Today we had our visit to the Pediatric Gastroenterology department, which was extremely interesting and we learned a lot more about the Polish healthcare system. We saw so many children, because the ward was extremely overcrowded, I even saw one very small room with six children placed in it plus their families. It became even more interesting when we were able to visit the newly renovated Neurology ward, which was so spaced out and each patient got their own room. It’s kind of crazy how both of those types of wards could be in the same hospital. The doctor touring us around said they were going to have to wait until April for the renovation.
The doctor we talked to really cared about his patients. He said that he was actually only a part time doctor, but would normally spend about twelve hours a day there instead of the four he was supposed to. It was also very interesting that he gave his personal number out to patients, so some of them would call him in the middle of the night while he wasn’t at the hospital. I don’t think this would happen very often in America.

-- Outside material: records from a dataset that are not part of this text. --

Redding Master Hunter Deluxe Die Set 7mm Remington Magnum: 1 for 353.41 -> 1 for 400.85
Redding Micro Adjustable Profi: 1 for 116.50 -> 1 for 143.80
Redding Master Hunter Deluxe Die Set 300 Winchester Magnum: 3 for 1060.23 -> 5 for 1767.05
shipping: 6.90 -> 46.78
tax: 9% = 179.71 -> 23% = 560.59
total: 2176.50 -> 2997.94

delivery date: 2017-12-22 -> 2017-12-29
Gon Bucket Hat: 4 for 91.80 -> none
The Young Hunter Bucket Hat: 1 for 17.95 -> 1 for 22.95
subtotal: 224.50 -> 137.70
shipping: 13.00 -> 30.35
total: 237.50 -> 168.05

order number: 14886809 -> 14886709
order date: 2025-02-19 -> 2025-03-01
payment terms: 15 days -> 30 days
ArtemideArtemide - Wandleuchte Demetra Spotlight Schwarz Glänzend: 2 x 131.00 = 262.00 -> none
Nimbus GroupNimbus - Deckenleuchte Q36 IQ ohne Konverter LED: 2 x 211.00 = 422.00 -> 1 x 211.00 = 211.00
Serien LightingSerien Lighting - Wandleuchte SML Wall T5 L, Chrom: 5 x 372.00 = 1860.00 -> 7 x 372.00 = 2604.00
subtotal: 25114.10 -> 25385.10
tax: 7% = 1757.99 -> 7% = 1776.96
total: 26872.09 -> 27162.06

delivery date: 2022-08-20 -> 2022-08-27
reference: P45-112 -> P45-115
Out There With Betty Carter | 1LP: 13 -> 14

He also told us that his ward was a third referral site, meant for very severe patients that couldn’t be treated at normal hospitals. But since there isn’t much space in the ward, wait time could last months to years to get into the hospital. We also were able to observe an endoscopy while on our visit, which was very fascinating!
For lunch that day, a few friends and I searched for the famous open-faced sandwiches Poznan is known for… my, oh my were they delicious!! I had the “wieśniaczek,” which had one with bacon, sausage, mozzerella, corn, and a super good sauce.
After lunch we all headed back to the hotel to work in our small groups on our research question we had been asking about at each of our visits. My group had decided to write about the C-section rates in Poland, which was about 35%, when it should be 15%. The hospital we visited was about 45%, but they deal with the most severe cases. The doctor we were talking to said that the fear of normal births is so high, many Polish women opt for a C-section (the doctor we talked to even had one with the knowledge about the higher risks!). Interestingly, America also has a high C-section rate of about 30%. So this will be interesting to research more about later!
For dinner, we all went to a restaurant and made our own pierogis!! It was such a great way to end our trip. We made plum, pork, and potato pierogis and they were so delicious and fun to make.
Friday was a wrap-up day and travel day back to Copenhagen. We all met to talk abut our experiences during the week and then presented in our groups about our final research question.
Overall, this was such a great week educationally and it also was just super fun in general! It was sad to say goodbye to cheap food and other things, but I really do appreciate studying abroad in Copenhagen for all the many things it offers that places like Poznan and Berlin can’t.